Генерал фыркнул, совсем как его конь, и достал из-за спины пару костылей, которые были специальным образом привязаны к седлу.
— Меня разочаровала не точность твоей стрельбы, мальчик, а выбор стрел. Я вижу, тебе нравятся хлипкие лиринские палочки. — Анборн вздохнул с деланной печалью. — Мне следовало с тобой поговорить, прежде чем твоя приемная бабушка поселилась здесь и своими лиринскими глупостями напрочь уничтожила у тебя чувство полета стрелы.
Гвидион рассмеялся, затем придержал за поводья коня, пока лорд-маршал медленно спускался на землю. Шрайк стоял рядом, готовый мгновенно прийти ему на помощь, если он потеряет равновесие. За три года, прошедших с тех пор, как Анборн стал калекой, Гвидион ни разу не видел, чтобы это случилось.
— На самом деле Рапсодия теперь не слишком интересуется стрелами и луками, — честно признался он. — Но всякий раз, бывая в Тириане, она привозит мне оттуда меринские стрелы из белого дерева.
Анборн выпрямился, опираясь на две специально сделанные для него палки, и с укором посмотрел на Гвидиона:
— Значит, это твой собственный выбор? Ужасно!
— Я продолжаю заниматься стрельбой из арбалета, лорд-маршал.
— Ну, в таком случае простительно.
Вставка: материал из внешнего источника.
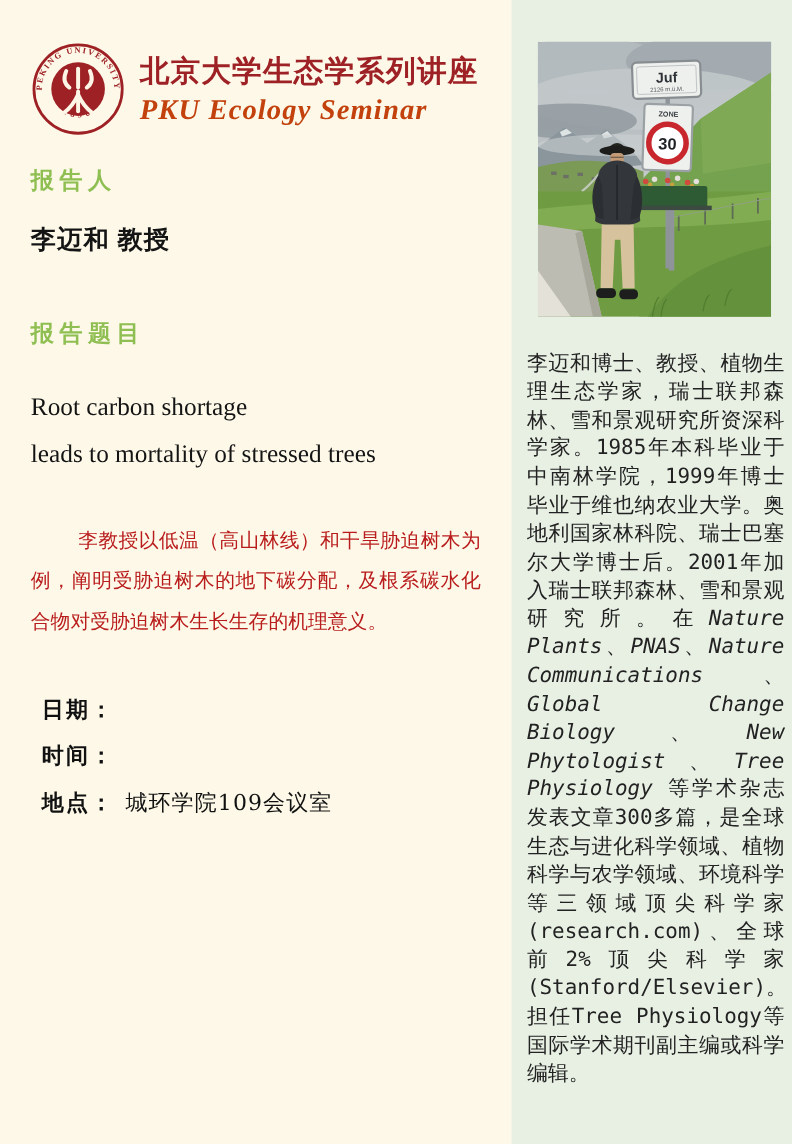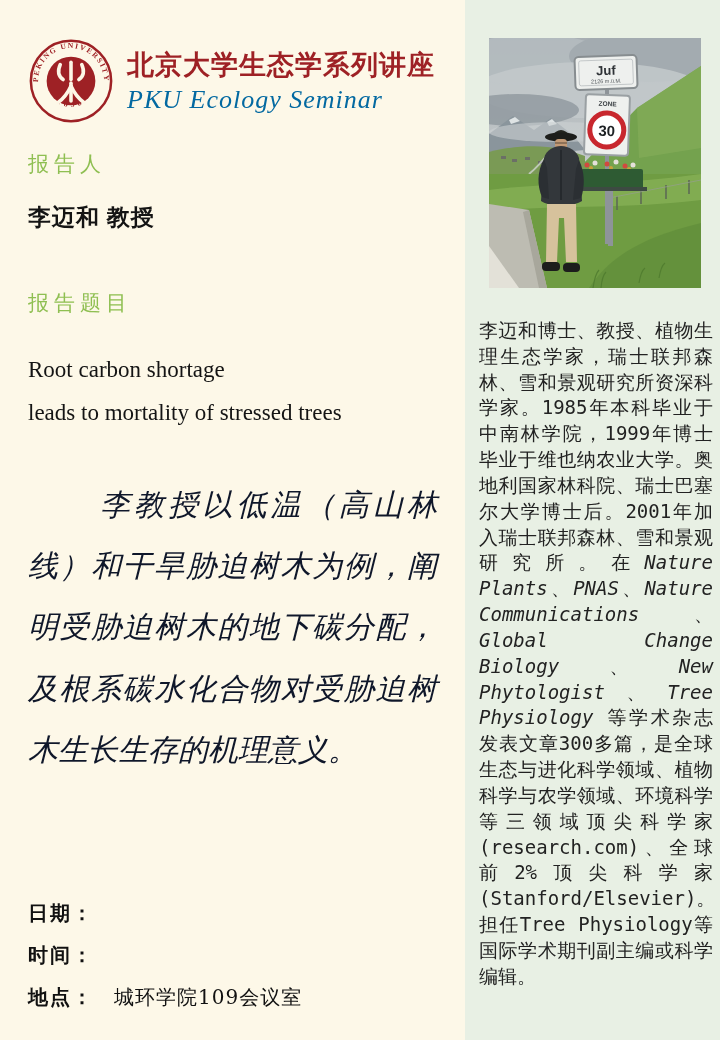"PKU Ecology Seminar" .title-en { color: #0369a1 -> #c2410c; font-weight: normal -> bold }
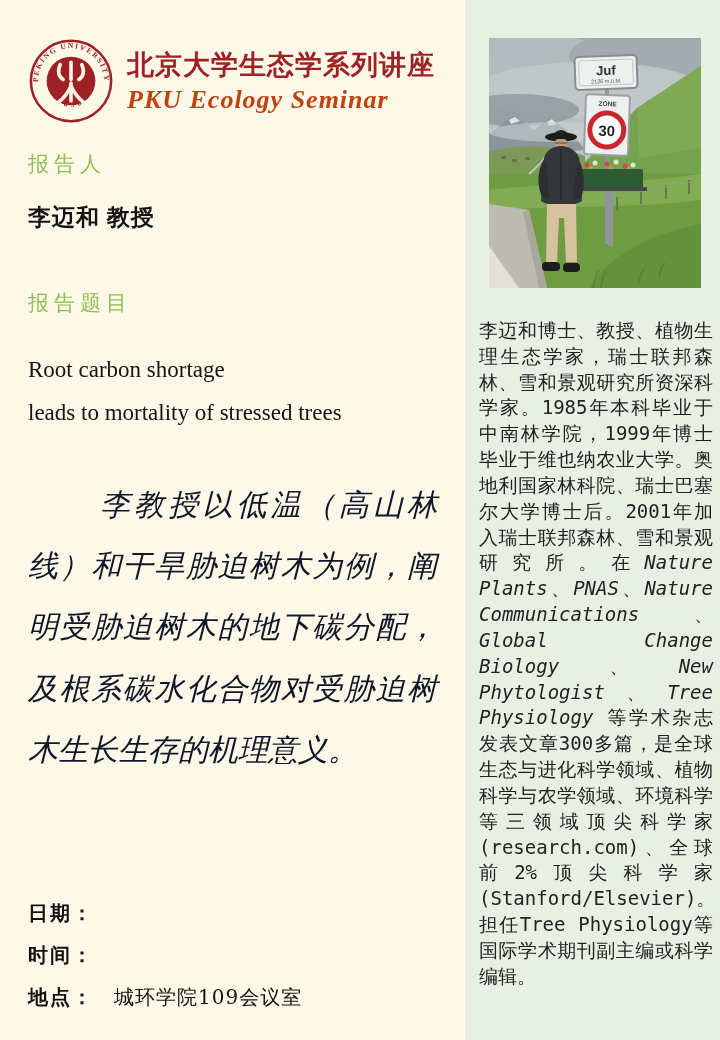"报告人" .label { font-weight: normal -> bold }
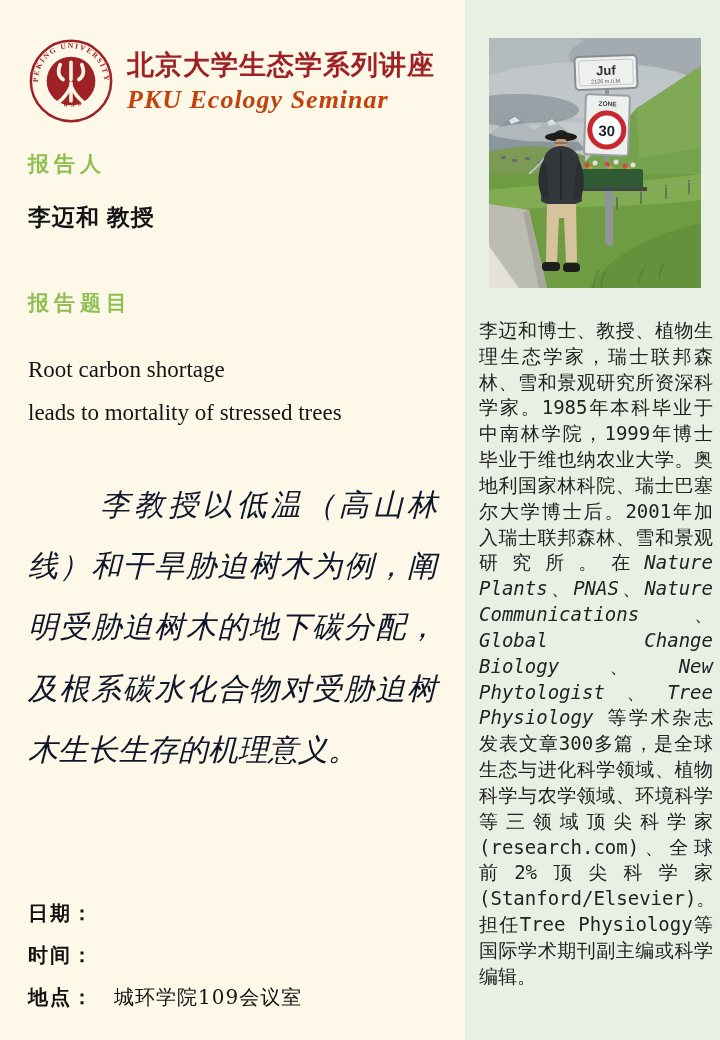"李教授以低温（高山林线）和干旱胁迫树木为例，阐明受胁迫树木的地下碳分配，及根系碳" .abstract { color: #0f172a -> #b91c1c; font-size: 30px -> 18px; font-style: italic -> none }
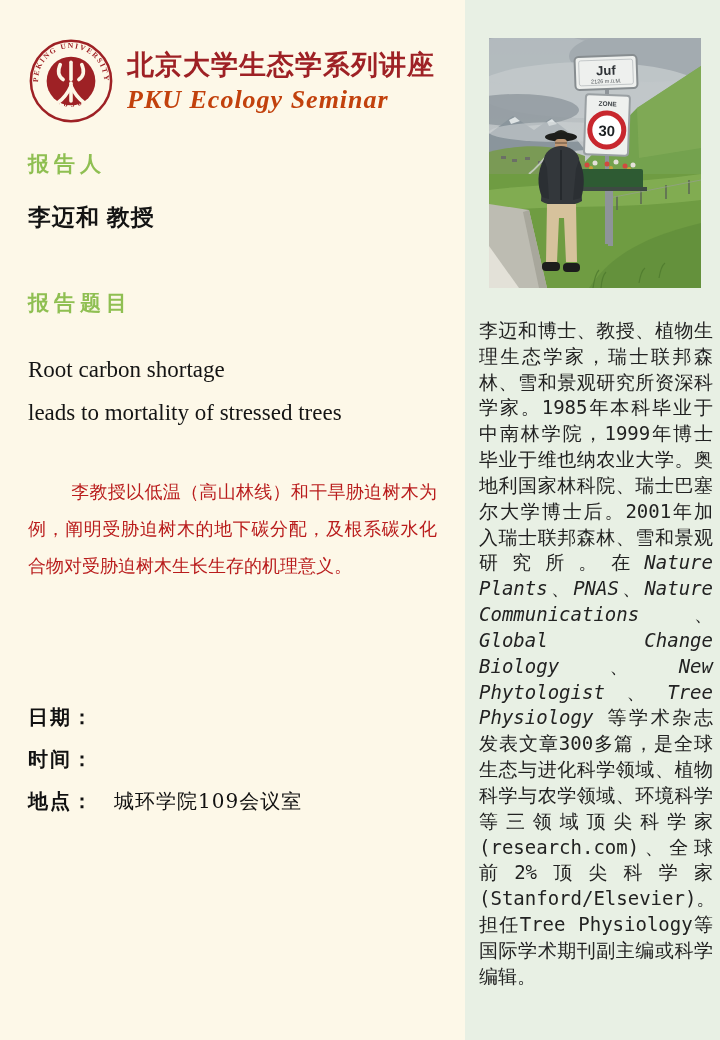"日期：" .schedule { margin-top: 120px -> 48px; text-align: none -> center }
А я уже было решил, что придется скормить тебя хорькам.
Гвидион Наварнский весело расхохотался.
— Возможно, вы как-нибудь расскажете мне, почему члены вашей семьи так любят скармливать неудачников именно хорькам. — Он взглянул на слугу, который нес кресло генерала. — Помнится, ваш брат, Эдвин Гриффит, угрожал точно такой же судьбой Тристану Стюарду на Намерьенском Совете.
— Тристан Стюард не достоин того, чтобы его сожрали хорьки. Слишком много чести для него, — с презрением бросил Анборн. — Да и хорьков жалко. — Он заметил, что лесник подает знак, и сказал: — Они готовы, приятель.
— Ну и чем вы занимались, лорд-маршал? — спросил Гвидион, вставляя стрелу. — Рапсодия сказала, что вы направились на юг, в Сорболд, на Побережье Скелетов.
— Точно.
Лорд-маршал с помощью Шрайка уселся в кресло на колесиках и положил костыли на свои теперь безжизненные ноги.
Гвидион Наварнский готовился сделать выстрел и одновременно задумчиво наблюдал за генералом. Впервые он увидел легендарного воина на похоронах матери и испытал настоящий ужас. Ему тогда только исполнилось семь лет, он был еще слишком мал и не знал о репутации генерала как человека неуживчивого и грубого. Да и сама внешность Анборна производила сильное впечатление: широкоплечий, могучий, с голубыми глазами, ярко горящими на темном лице, хранящем множество страшных шрамов, черные с проседью волосы, ниспадающие на плечи, — иными словами, все в нем пугало, и маленький Гвидион спрятался за спину отца, который все понял и не стал настаивать на том, чтобы мальчик вышел и поздоровался.